## Your objective:
Take the material below and reproduce, word for word, only the lines from the line with "font-weight:bold;" through the line with "of my phone</div>".

• • • • • • •

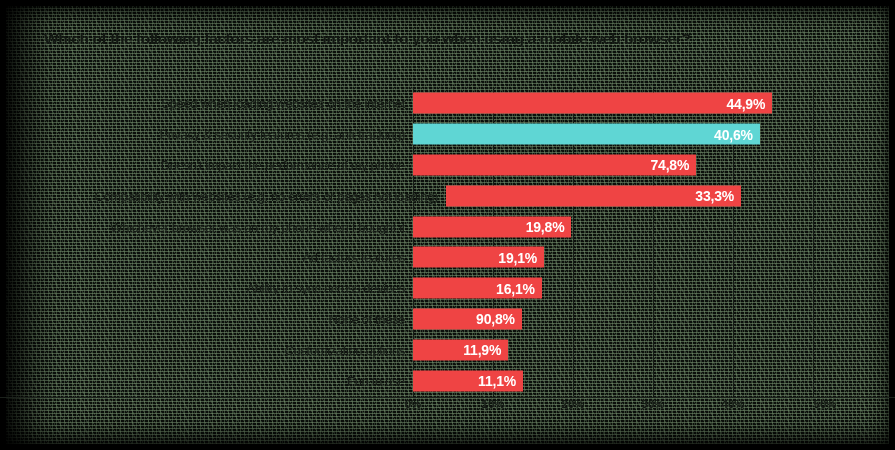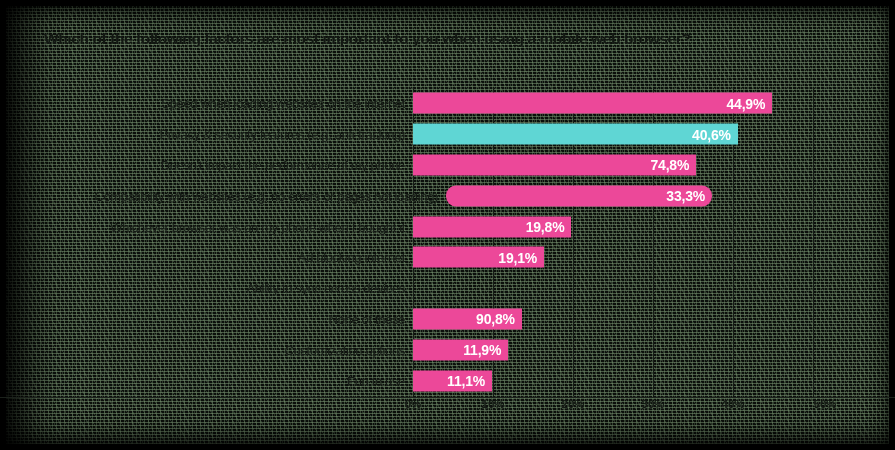--- a/index.html
+++ b/index.html
@@ -84,23 +84,23 @@
     letter-spacing:-0.35px;
     color:#151a15;
     text-shadow:0 1px 0 rgba(122,150,115,.25);
   }
   .bar{
     position:absolute;
     left:0;
     top:50%;
     transform:translateY(-50%);
     height:21px;
-    background:#ec4899;
-  }
-  .bar.highlight{ background:#5fd6d4; }
+    background:#ef4444;
+  }
+  .bar.highlight{ background:#5fd6d4;padding-left:22px; }
   .bar-value{
     position:absolute;
     right:7px;
     top:50%;
     transform:translateY(-50%);
     font-size:14px;
     font-weight:bold;
     color:#ffffff;
     letter-spacing:-0.2px;
     white-space:nowrap;
@@ -157,54 +157,57 @@
           </div>
         </div>
         <div class="row" style="top: 61.6px; height: 30.8px;">
           <div class="cat-label">Doesn't impact the performance of my phone</div>
           <div class="bar" style="width: 283.2px;">
             <div class="bar-value">74,8%</div>
           </div>
         </div>
         <div class="row" style="top: 92.4px; height: 30.8px; margin-left: 33px;">
           <div class="cat-label">Compatibility with websites (e.g. no errors or pages not loading)</div>
-          <div class="bar" style="width: 266px; border-radius: 10px;">
+          <div class="bar" style="width: 295px;">
             <div class="bar-value">33,3%</div>
           </div>
         </div>
         <div class="row" style="top: 123.2px; height: 30.8px;">
           <div class="cat-label">Whichever browser was on my phone when I bought it</div>
           <div class="bar" style="width: 158.4px;">
             <div class="bar-value">19,8%</div>
           </div>
         </div>
         <div class="row" style="top: 154px; height: 30.8px;">
-          <div class="cat-label">Ad blocking internet</div>
+          <div class="cat-label">Ad factors features</div>
           <div class="bar" style="width: 131px;">
             <div class="bar-value">19,1%</div>
           </div>
         </div>
         <div class="row" style="top: 184.8px; height: 30.8px;">
           <div class="cat-label">Ability to sync across devices</div>
+          <div class="bar" style="width: 128.8px;">
+            <div class="bar-value">16,1%</div>
+          </div>
         </div>
         <div class="row" style="top: 215.6px; height: 30.8px;">
           <div class="cat-label">None of these</div>
           <div class="bar" style="width: 108.8px;">
             <div class="bar-value">90,8%</div>
           </div>
         </div>
         <div class="row" style="top: 246.4px; height: 30.8px;">
           <div class="cat-label">Customization options</div>
           <div class="bar" style="width: 95.2px;">
             <div class="bar-value">11,9%</div>
           </div>
         </div>
         <div class="row" style="top: 277.2px; height: 30.8px;">
           <div class="cat-label">Fun to use</div>
-          <div class="bar" style="width: 79px;">
+          <div class="bar" style="width: 110px;">
             <div class="bar-value">11,1%</div>
           </div>
         </div>
       </div>
   </div>
 
   <div id="xticks">
       <div class="xtick" style="left: 0px;">0%</div>
       <div class="xtick" style="left: 80px;">10%</div>
       <div class="xtick" style="left: 160px;">20%</div>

• • • • • • •

## Final answer:
     font-weight:bold;
     color:#ffffff;
     letter-spacing:-0.2px;
     white-space:nowrap;
@@ -157,54 +157,57 @@
           </div>
         </div>
         <div class="row" style="top: 61.6px; height: 30.8px;">
           <div class="cat-label">Doesn't impact the performance of my phone</div>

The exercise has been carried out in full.